> GIVEN ENTRIES:

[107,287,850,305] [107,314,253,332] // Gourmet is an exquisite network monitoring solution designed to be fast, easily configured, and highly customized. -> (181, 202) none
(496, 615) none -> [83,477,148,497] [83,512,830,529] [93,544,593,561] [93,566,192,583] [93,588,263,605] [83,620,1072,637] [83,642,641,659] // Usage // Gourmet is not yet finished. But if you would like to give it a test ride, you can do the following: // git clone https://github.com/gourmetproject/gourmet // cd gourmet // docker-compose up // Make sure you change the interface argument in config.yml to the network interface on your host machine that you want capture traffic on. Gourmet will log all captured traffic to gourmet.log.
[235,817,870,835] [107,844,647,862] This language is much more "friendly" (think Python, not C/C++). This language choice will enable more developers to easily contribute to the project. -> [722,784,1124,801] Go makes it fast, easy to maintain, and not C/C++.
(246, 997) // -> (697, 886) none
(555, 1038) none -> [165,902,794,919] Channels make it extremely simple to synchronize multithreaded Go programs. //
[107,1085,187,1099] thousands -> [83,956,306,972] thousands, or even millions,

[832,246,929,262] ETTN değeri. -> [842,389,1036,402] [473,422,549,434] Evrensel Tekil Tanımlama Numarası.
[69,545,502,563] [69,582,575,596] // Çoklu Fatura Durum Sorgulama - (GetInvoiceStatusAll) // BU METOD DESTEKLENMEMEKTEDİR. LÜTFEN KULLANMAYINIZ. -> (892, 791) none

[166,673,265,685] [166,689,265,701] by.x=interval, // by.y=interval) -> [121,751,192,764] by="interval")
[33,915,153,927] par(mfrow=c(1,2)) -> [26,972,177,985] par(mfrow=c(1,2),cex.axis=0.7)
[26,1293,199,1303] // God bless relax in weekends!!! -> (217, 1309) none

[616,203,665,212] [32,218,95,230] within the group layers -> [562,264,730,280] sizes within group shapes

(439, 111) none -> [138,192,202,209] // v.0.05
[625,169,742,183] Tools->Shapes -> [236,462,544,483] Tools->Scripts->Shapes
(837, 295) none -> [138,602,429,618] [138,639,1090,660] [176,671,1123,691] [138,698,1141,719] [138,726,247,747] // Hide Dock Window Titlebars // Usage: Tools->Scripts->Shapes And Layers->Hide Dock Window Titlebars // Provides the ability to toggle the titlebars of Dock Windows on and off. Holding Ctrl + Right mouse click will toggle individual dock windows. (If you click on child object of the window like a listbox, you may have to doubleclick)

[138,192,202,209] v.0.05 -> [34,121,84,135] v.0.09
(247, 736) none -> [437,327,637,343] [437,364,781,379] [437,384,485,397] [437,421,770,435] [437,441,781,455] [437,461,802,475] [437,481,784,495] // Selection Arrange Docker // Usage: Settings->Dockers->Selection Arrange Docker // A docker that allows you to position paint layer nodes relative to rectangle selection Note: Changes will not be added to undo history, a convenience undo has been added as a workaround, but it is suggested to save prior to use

> EXERCISE: All of the lines above are to be restated word for word.

> TASK OUTPUT:
[107,287,850,305] [107,314,253,332] // Gourmet is an exquisite network monitoring solution designed to be fast, easily configured, and highly customized. -> (181, 202) none
(496, 615) none -> [83,477,148,497] [83,512,830,529] [93,544,593,561] [93,566,192,583] [93,588,263,605] [83,620,1072,637] [83,642,641,659] // Usage // Gourmet is not yet finished. But if you would like to give it a test ride, you can do the following: // git clone https://github.com/gourmetproject/gourmet // cd gourmet // docker-compose up // Make sure you change the interface argument in config.yml to the network interface on your host machine that you want capture traffic on. Gourmet will log all captured traffic to gourmet.log.
[235,817,870,835] [107,844,647,862] This language is much more "friendly" (think Python, not C/C++). This language choice will enable more developers to easily contribute to the project. -> [722,784,1124,801] Go makes it fast, easy to maintain, and not C/C++.
(246, 997) // -> (697, 886) none
(555, 1038) none -> [165,902,794,919] Channels make it extremely simple to synchronize multithreaded Go programs. //
[107,1085,187,1099] thousands -> [83,956,306,972] thousands, or even millions,

[832,246,929,262] ETTN değeri. -> [842,389,1036,402] [473,422,549,434] Evrensel Tekil Tanımlama Numarası.
[69,545,502,563] [69,582,575,596] // Çoklu Fatura Durum Sorgulama - (GetInvoiceStatusAll) // BU METOD DESTEKLENMEMEKTEDİR. LÜTFEN KULLANMAYINIZ. -> (892, 791) none

[166,673,265,685] [166,689,265,701] by.x=interval, // by.y=interval) -> [121,751,192,764] by="interval")
[33,915,153,927] par(mfrow=c(1,2)) -> [26,972,177,985] par(mfrow=c(1,2),cex.axis=0.7)
[26,1293,199,1303] // God bless relax in weekends!!! -> (217, 1309) none

[616,203,665,212] [32,218,95,230] within the group layers -> [562,264,730,280] sizes within group shapes

(439, 111) none -> [138,192,202,209] // v.0.05
[625,169,742,183] Tools->Shapes -> [236,462,544,483] Tools->Scripts->Shapes
(837, 295) none -> [138,602,429,618] [138,639,1090,660] [176,671,1123,691] [138,698,1141,719] [138,726,247,747] // Hide Dock Window Titlebars // Usage: Tools->Scripts->Shapes And Layers->Hide Dock Window Titlebars // Provides the ability to toggle the titlebars of Dock Windows on and off. Holding Ctrl + Right mouse click will toggle individual dock windows. (If you click on child object of the window like a listbox, you may have to doubleclick)

[138,192,202,209] v.0.05 -> [34,121,84,135] v.0.09
(247, 736) none -> [437,327,637,343] [437,364,781,379] [437,384,485,397] [437,421,770,435] [437,441,781,455] [437,461,802,475] [437,481,784,495] // Selection Arrange Docker // Usage: Settings->Dockers->Selection Arrange Docker // A docker that allows you to position paint layer nodes relative to rectangle selection Note: Changes will not be added to undo history, a convenience undo has been added as a workaround, but it is suggested to save prior to use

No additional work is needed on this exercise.